Even now, so much time has passed, and I just stare at the shelf, hand twitching but not moving. I want them, so why is this so hard?

Then Noah’s voice cuts in, warm and teasing. “You like Oreos?”

I still, embarrassed at being caught staring at them. “I… yeah.”

He grins and tosses a pack into the basket. Then another. “Me too! They’re my favorite. One each. Nonnegotiable.”

My brain stutters. “That’s… a lot of cookies.”

“No such thing as too many Oreos,” he says, like it’s a fact of life. Like there’s nothing wrong with wanting them. And thereisn’t. I know there isn’t. But I’ve struggled to put a pack in my basket for so long, and now I’m apparently buying two.

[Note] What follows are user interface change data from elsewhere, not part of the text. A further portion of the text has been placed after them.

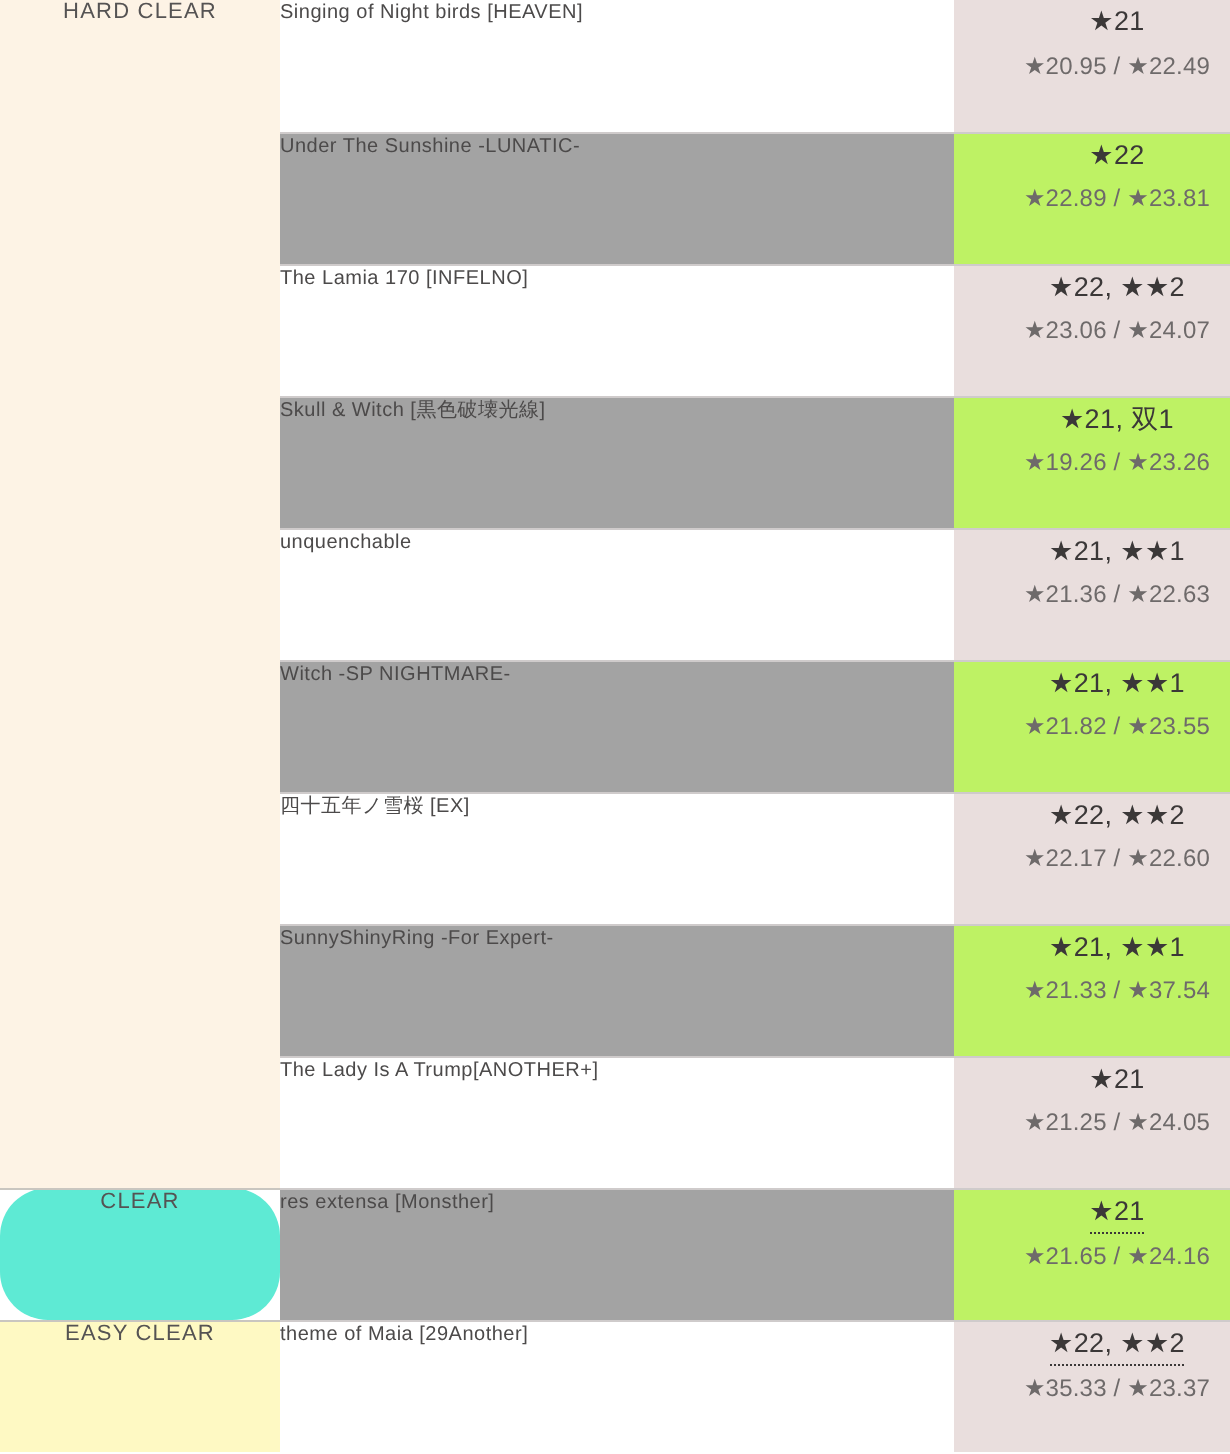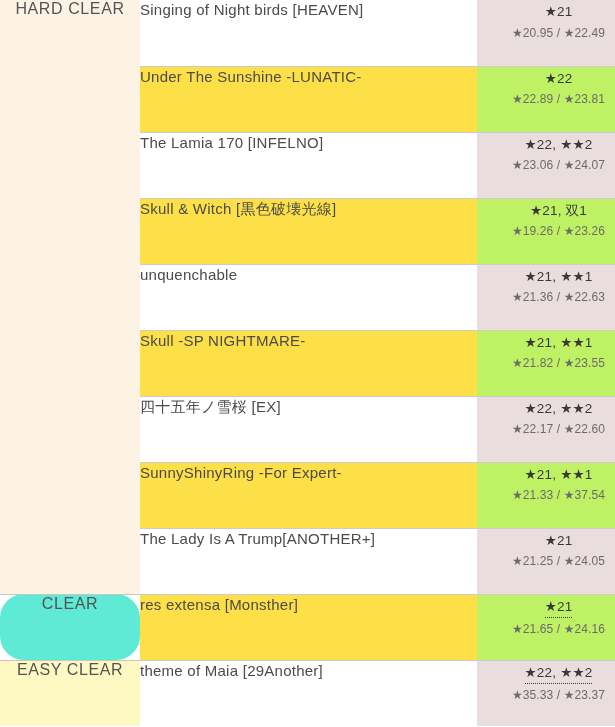--- a/index.html
+++ b/index.html
@@ -25,34 +25,34 @@
   .score-table td {
     padding: 0;
     vertical-align: top;
     border: 0;
   }
 
   
   .col-status {
     width: 140px;
     text-align: center;
-    font-size: 16px;
+    font-size: 11px;
     letter-spacing: 0.6px;
     color: #555353;
     border-right: 1px solid #e4e0da;
     padding-top: 16px;
   }
   .status-hardclear { background: #fdf3e5; }
   .status-clear     { background: #5eead4; border-radius: 24px; }
   .status-easyclear { background: #fef9c3; }
 
   
   .col-title {
     width: 337px;
-    font-size: 15px;
+    font-size: 10px;
     letter-spacing: 0.25px;
     color: #4c4a4a;
     padding: 17px 0 0 13px;
     line-height: 1.3;
   }
 
   
   .col-rating {
     width: 163px;
     text-align: center;
@@ -71,21 +71,21 @@
   }
   .rating-sub {
     font-size: 12px;
     color: #6e6a6a;
     letter-spacing: 0.1px;
     margin-top: 3px;
   }
 
   
   tr.row-odd  td.col-title  { background: #ffffff; }
-  tr.row-even td.col-title  { background: #fde047; }
+  tr.row-even td.col-title  { background: #a3a3a3; }
   tr.row-odd  td.col-rating { background: #e9dedd; }
   tr.row-even td.col-rating { background: #bef264; }
 
   tr.rowline > td { border-top: 1px solid #cfcbcb; }
   tr:first-child > td { border-top: 0; }
 
   tr.rowline > td.col-status { border-top-color: #e4e0da; }
   tr.sec-start > td.col-status { border-top: 1px solid #c9c6c0; }
 
   .row-h { height: 66px; }
@@ -125,21 +125,21 @@
         </td>
       </tr>
       <tr class="row-h row-odd rowline">
         <td class="col-title"><span>unquenchable</span></td>
         <td class="col-rating">
           <div><span class="rating-main">★21, ★★1</span></div>
           <div class="rating-sub">★21.36 / ★22.63</div>
         </td>
       </tr>
       <tr class="row-h row-even rowline">
-        <td class="col-title"><span>Skull -SP NIGHTMARE-</span></td>
+        <td class="col-title"><span>Witch -SP NIGHTMARE-</span></td>
         <td class="col-rating">
           <div><span class="rating-main">★21, ★★1</span></div>
           <div class="rating-sub">★21.82 / ★23.55</div>
         </td>
       </tr>
       <tr class="row-h row-odd rowline">
         <td class="col-title"><span>四十五年ノ雪桜 [EX]</span></td>
         <td class="col-rating">
           <div><span class="rating-main">★22, ★★2</span></div>
           <div class="rating-sub">★22.17 / ★22.60</div>

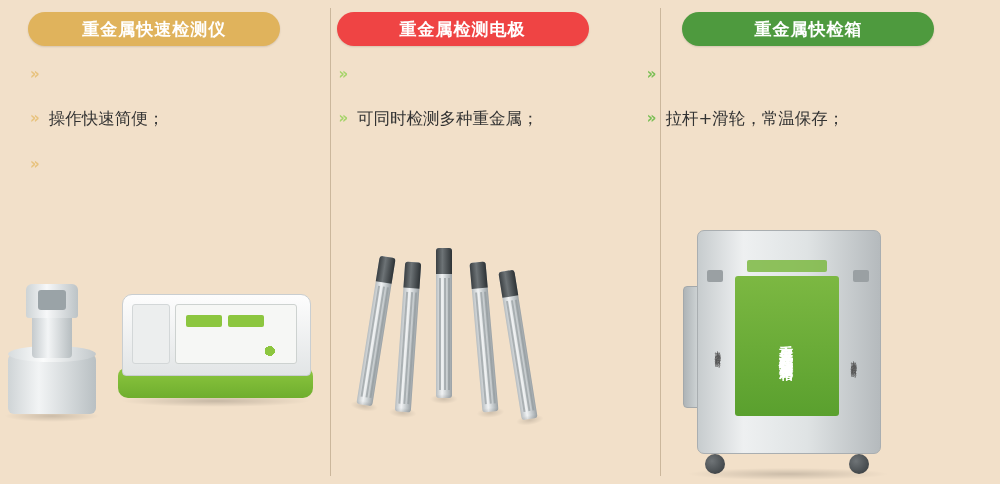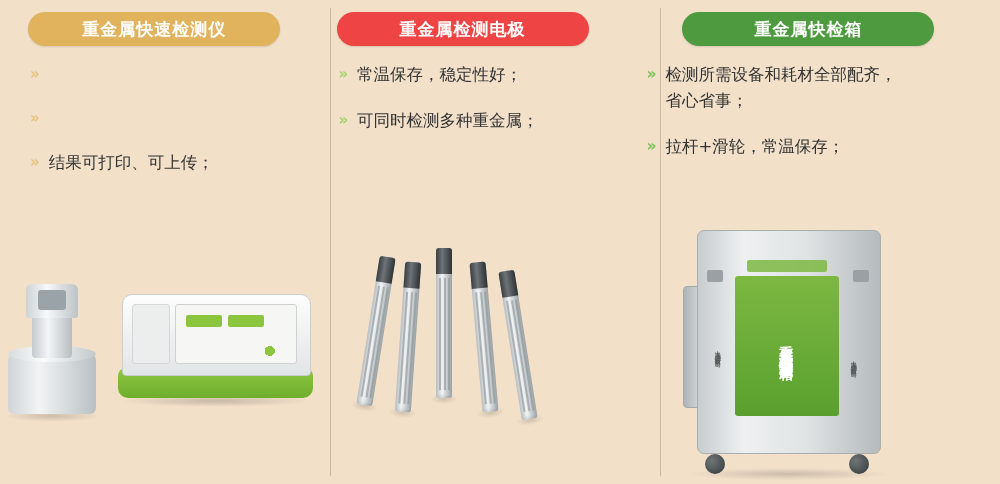--- a/index.html
+++ b/index.html
@@ -247,24 +247,24 @@
 <div class="board">
 
   <div class="panel p1">
     <div class="pill c1">重金属快速检测仪</div>
     <div class="bullets b1">
       <div class="bullet">
         <span class="chev">»</span>
       </div>
       <div class="bullet">
         <span class="chev">»</span>
-      </div>
-      <div class="bullet">
-        <span class="chev">»</span>
-        <span class="btext">结果可打印、可上传；</span>
+        <span class="btext">操作快速简便；</span>
+      </div>
+      <div class="bullet">
+        <span class="chev">»</span>
       </div>
     </div>
 
     <div class="art">
       <div class="accessory">
         <div class="ac-shadow"></div>
         <div class="ac-cyl"></div>
         <div class="ac-top"></div>
         <div class="ac-neck"></div>
         <div class="ac-head"></div>
@@ -285,21 +285,20 @@
     </div>
   </div>
 
   <div class="divider d1"></div>
 
   <div class="panel p2">
     <div class="pill c2">重金属检测电极</div>
     <div class="bullets b2">
       <div class="bullet">
         <span class="chev">»</span>
-        <span class="btext">常温保存，稳定性好；</span>
       </div>
       <div class="bullet">
         <span class="chev">»</span>
         <span class="btext">可同时检测多种重金属；</span>
       </div>
     </div>
 
     <div class="art">
       <div class="electrodes">
         <div class="elec" style="left:60px;bottom:78px;transform:rotate(9deg);">
@@ -341,21 +340,20 @@
     </div>
   </div>
 
   <div class="divider d2"></div>
 
   <div class="panel p3">
     <div class="pill c3">重金属快检箱</div>
     <div class="bullets b3">
       <div class="bullet">
         <span class="chev">»</span>
-        <span class="btext">检测所需设备和耗材全部配齐，省心省事；</span>
       </div>
       <div class="bullet">
         <span class="chev">»</span>
         <span class="btext">拉杆+滑轮，常温保存；</span>
       </div>
     </div>
 
     <div class="art">
       <div class="case-wrap">
         <div class="handle-bar"></div>

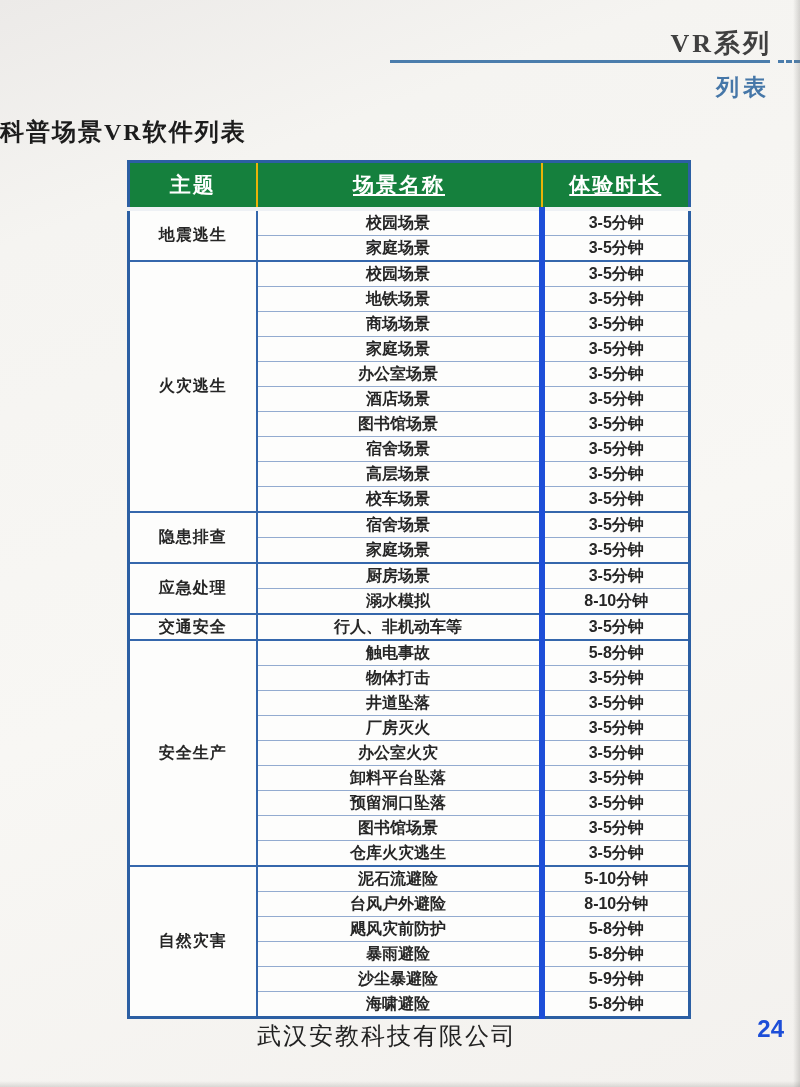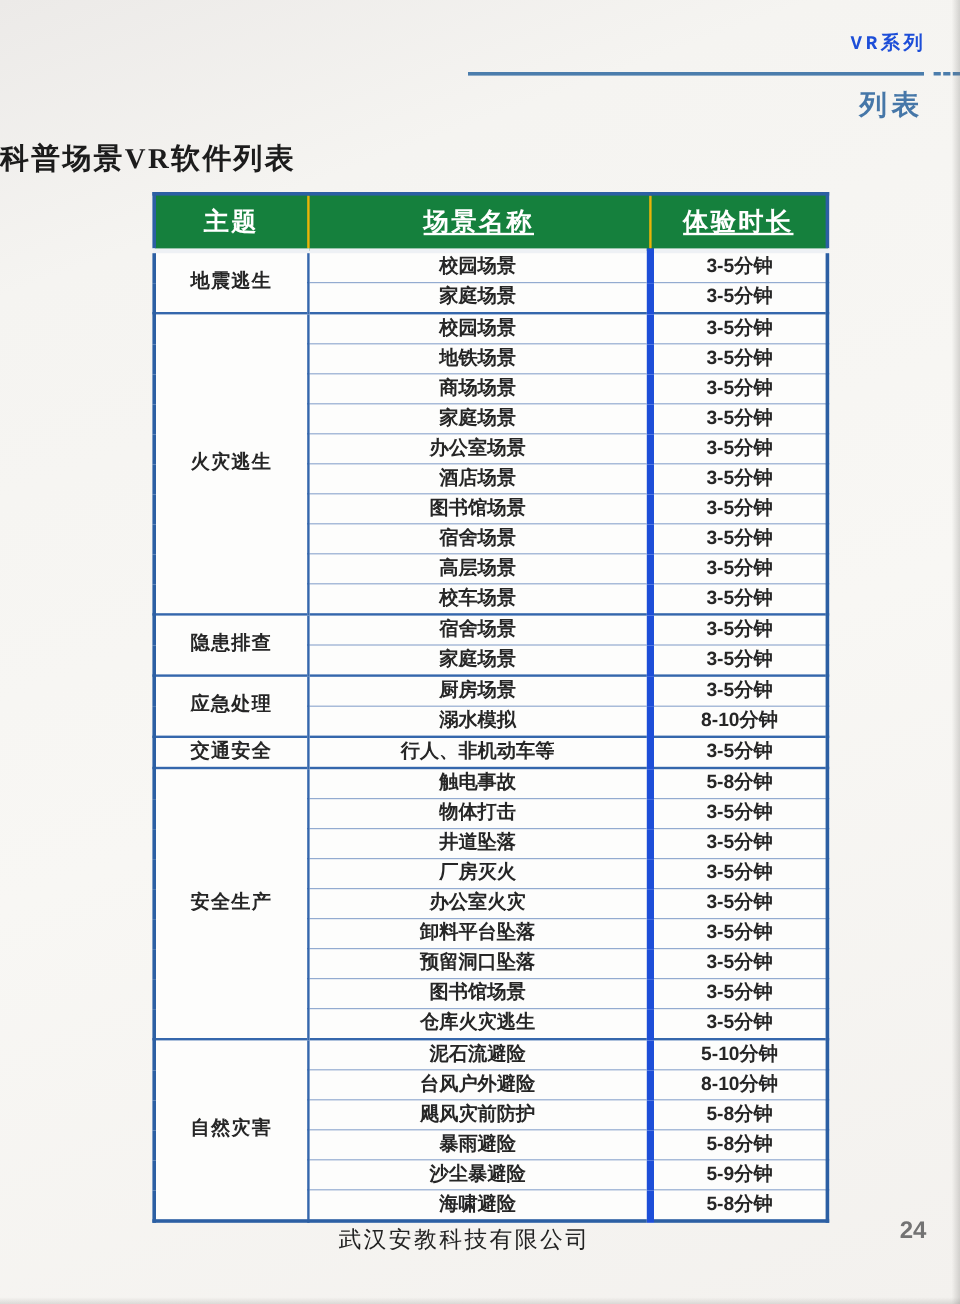--- a/index.html
+++ b/index.html
@@ -13,22 +13,22 @@
     background:linear-gradient(90deg,rgba(120,118,115,0) 0%,rgba(120,118,115,.28) 100%);
   }
   .scan-edge-bottom{
     position:absolute;left:0;bottom:0;width:100%;height:6px;
     background:linear-gradient(180deg,rgba(120,118,115,0) 0%,rgba(120,118,115,.22) 100%);
   }
 
   
   .series-label{
     position:absolute;top:26px;right:28px;
-    font-family:Liberation Mono, monospace;font-size:16px;letter-spacing:3px;
-    color:#1d4ed8;font-weight:600;
+    font-family:Liberation Serif, serif;font-size:26px;letter-spacing:3px;
+    color:#404040;font-weight:600;
   }
   .rule-line{
     position:absolute;top:60px;left:390px;width:380px;height:0;
     border-top:3px solid #4b7dac;
   }
   .rule-dashes{
     position:absolute;top:60px;left:778px;width:30px;height:0;
     border-top:3px dashed #4b7dac;
   }
   .page-label{
@@ -66,26 +66,26 @@
     font-size:17px;letter-spacing:1px;
     border-right:2px solid #3567ac;
   }
   td.duration{border-left:6px solid #1d4ed8;}
   td.scene,td.duration{border-top:1px solid #93abd0;}
   tr.group-start td{border-top:2px solid #3567ac;}
 
   
   .footer-company{
     position:absolute;top:1020px;left:0;width:774px;text-align:center;
-    font-family:"Liberation Serif",serif;font-size:19px;letter-spacing:2px;
+    font-family:"Liberation Serif",serif;font-size:24px;letter-spacing:2px;
     color:#222222;
   }
   .page-number{
-    position:absolute;top:1015px;right:28px;
-    font-size:20px;color:#737373;font-weight:bold;
+    position:absolute;top:1015px;right:16px;
+    font-size:24px;color:#1d4ed8;font-weight:bold;
   }
 </style>
 </head>
 <body>
 
 <div class="series-label">VR系列</div>
 <div class="rule-line"></div>
 <div class="rule-dashes"></div>
 <div class="page-label">列表</div>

Something small and tight in my chest loosens. I hadn’t realized how much carrying every little rule impacted even the smallest parts of my day. But here’s Noah, unbothered, laughing about cookies, encouraging me to buy even more.

I mutter, “Too many,” and look away before he can see the smile and flush on my face. The Oreos stay in the basket.

Every week I’ve passed them. Wanting them. And now that I have them, I won’t put them back. I can already picture opening them, the taste rich and sweet after telling myself no for so long. I feel a sense of giddy anticipation… over cookies.

On the walk back to the apartment, the conversation stays light. I don’t say much, just enough to keep up, but Noah doesn’t seem to mind my quietness. He never sighs, never makes me feel like there’s something wrong with me for being quiet. He just walks beside me.